■ Action item: Only text belongs in your copy of the listing below; reproduce it exactly and leave out the pictures.

■ Data records:

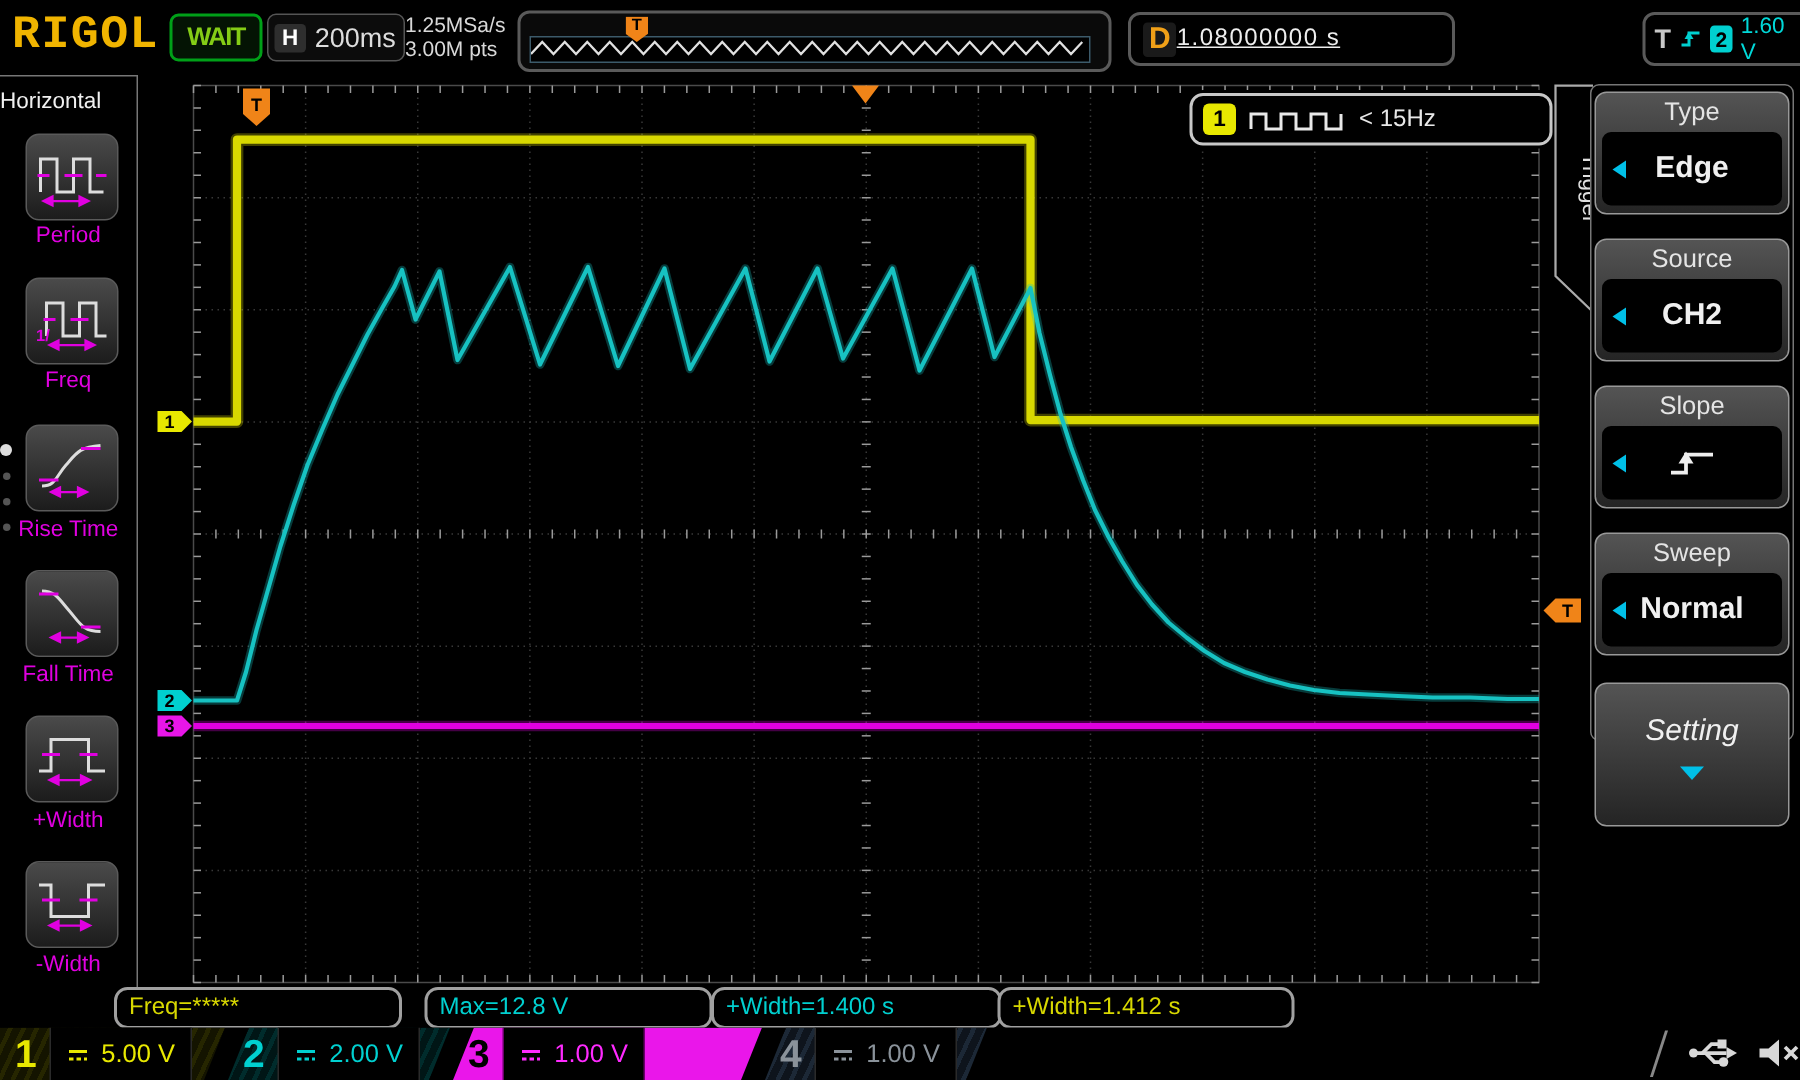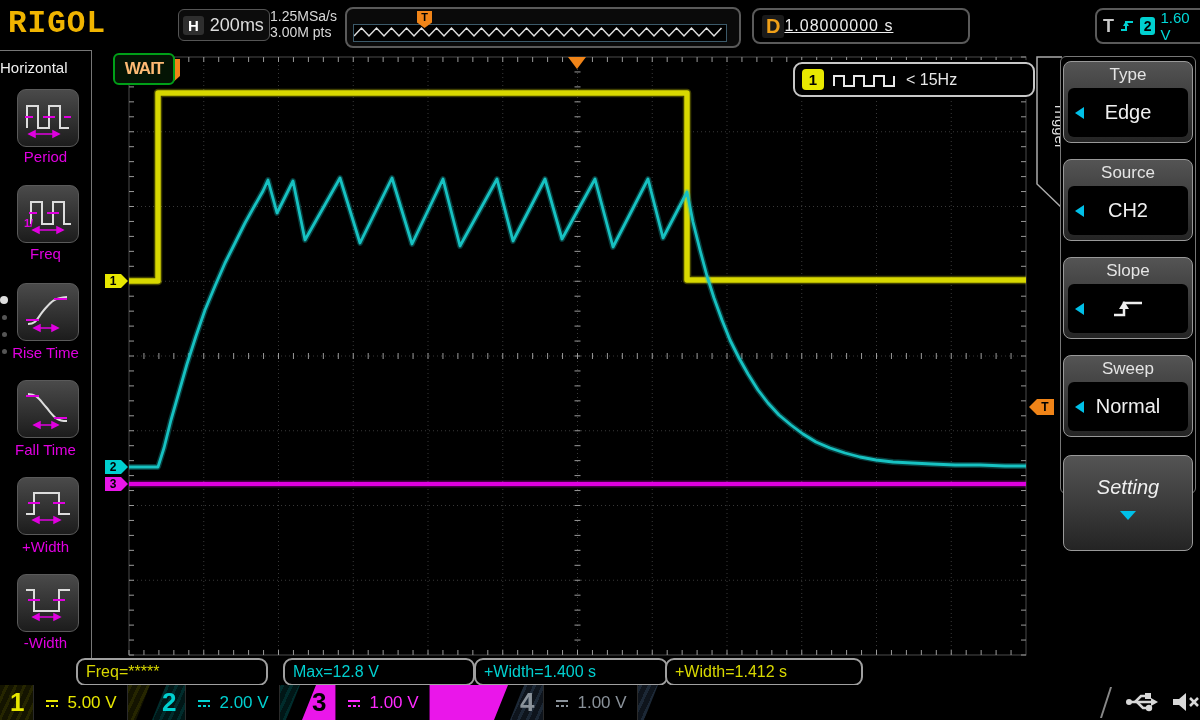"WAIT" .wait { color: #fdba74 -> #84cc16; margin-top: 44px -> none }
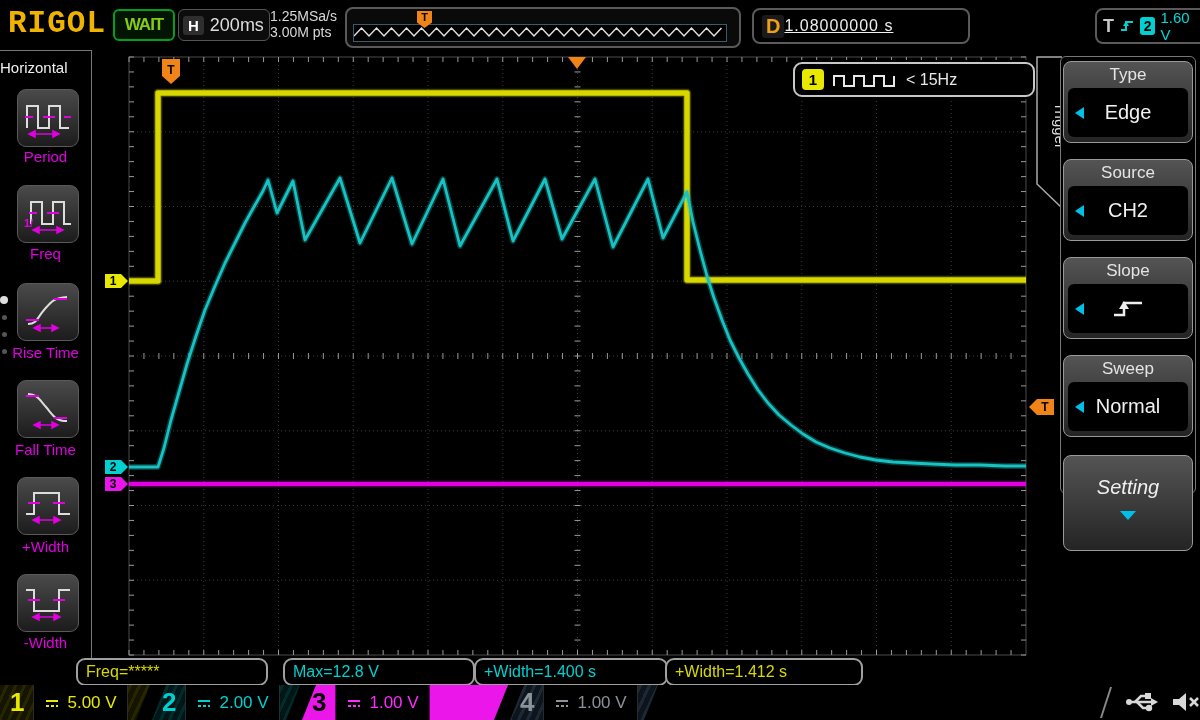"Edge" .tval { font-weight: none -> bold }
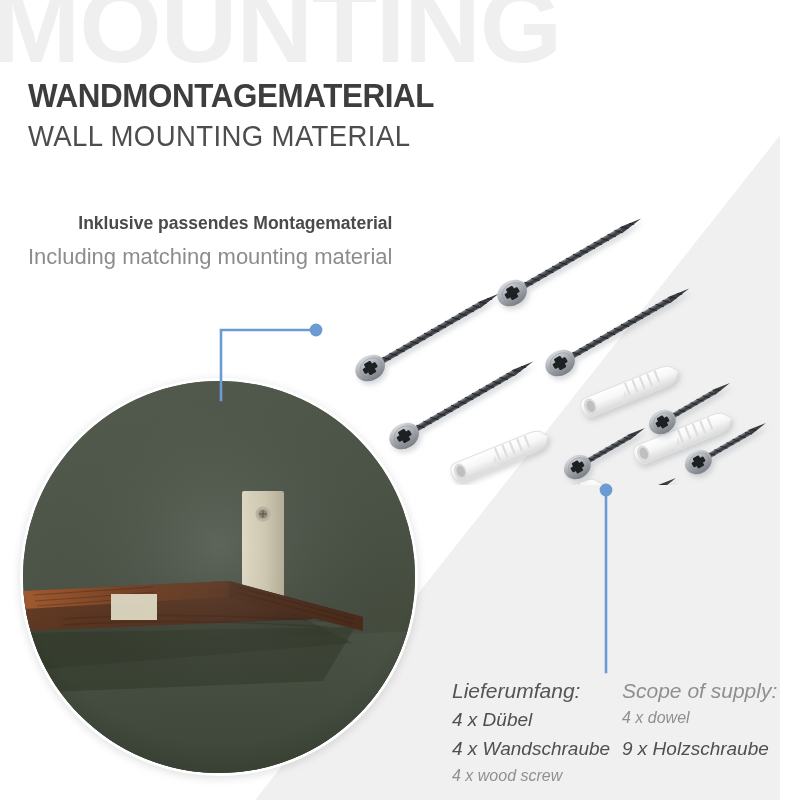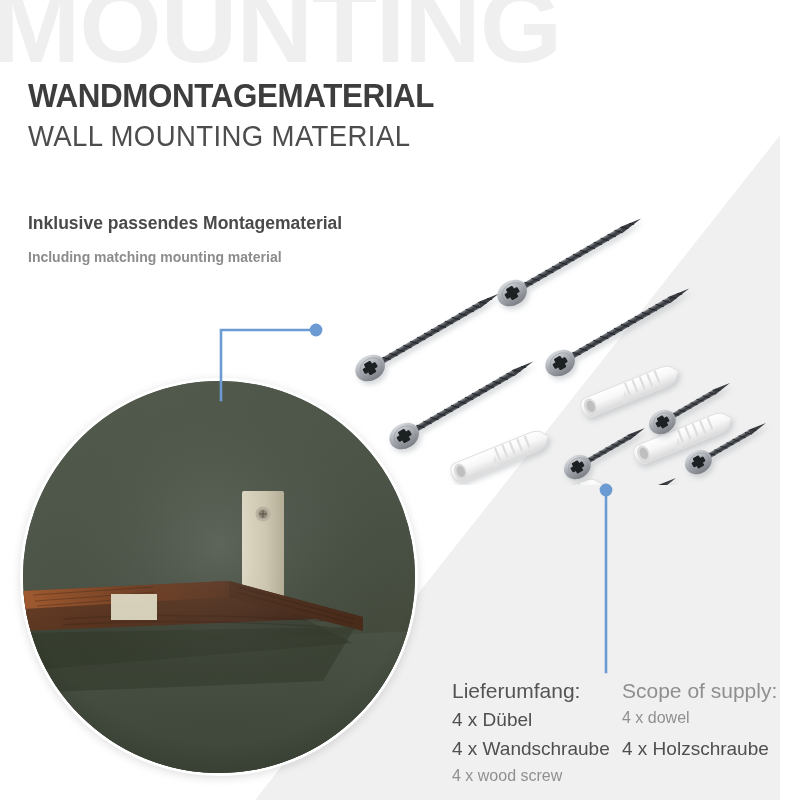"Including matching mounting material" .sub-en { font-size: 14px -> 22px; font-weight: bold -> normal; margin-top: 13px -> 7px }
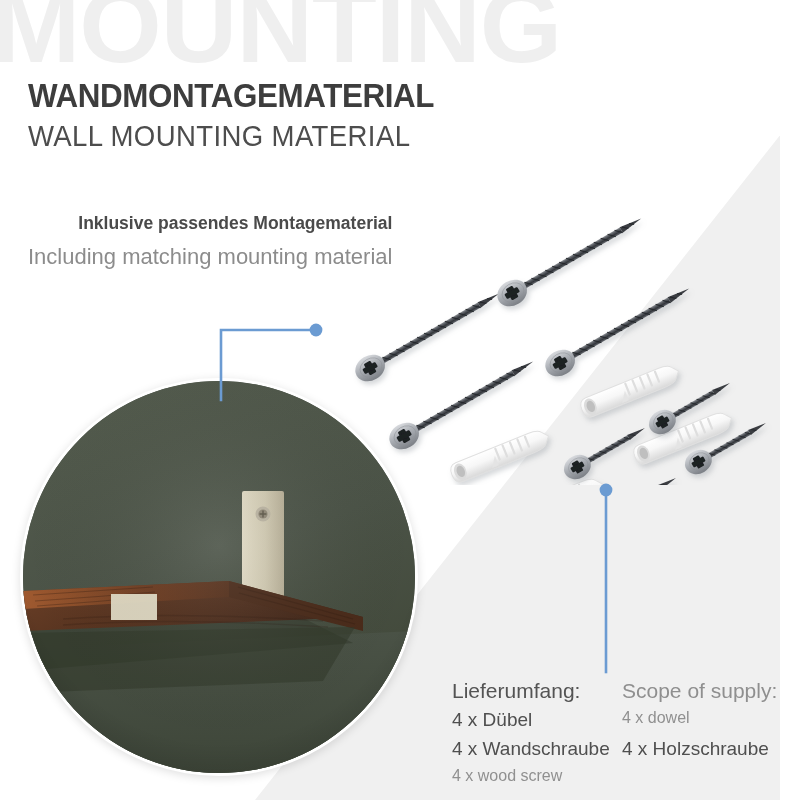"Lieferumfang:" .supply { font-style: none -> italic }
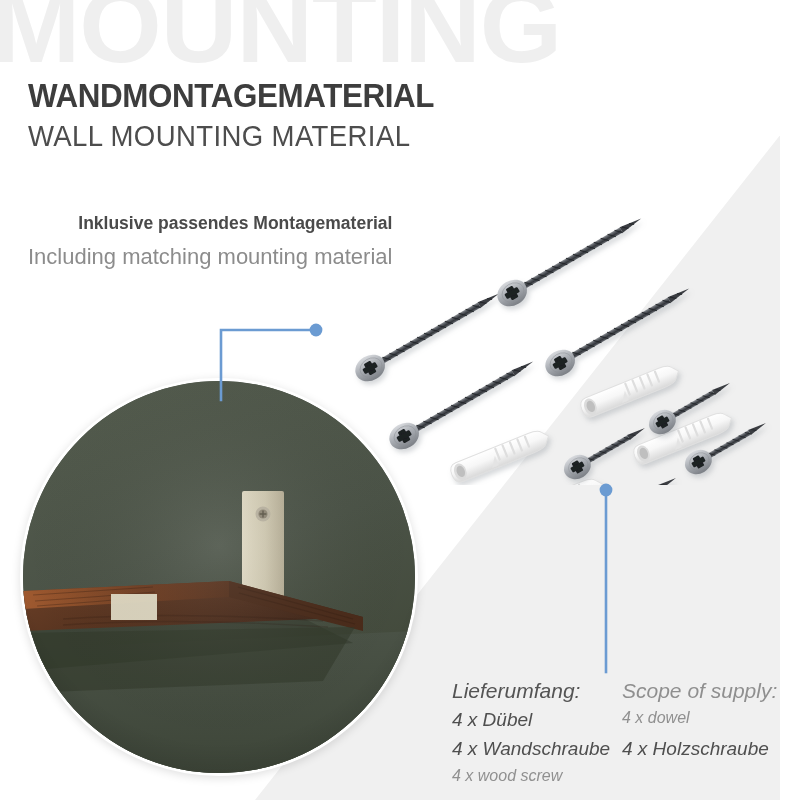"4 x Holzschraube" div.sp-de { text: 4 -> 9 }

■ Completed exercise:
"WAIT" .wait { color: #fdba74 -> #84cc16; margin-top: 44px -> none }
"Edge" .tval { font-weight: none -> bold }
"Including matching mounting material" .sub-en { font-size: 14px -> 22px; font-weight: bold -> normal; margin-top: 13px -> 7px }
"Lieferumfang:" .supply { font-style: none -> italic }
"4 x Holzschraube" div.sp-de { text: 4 -> 9 }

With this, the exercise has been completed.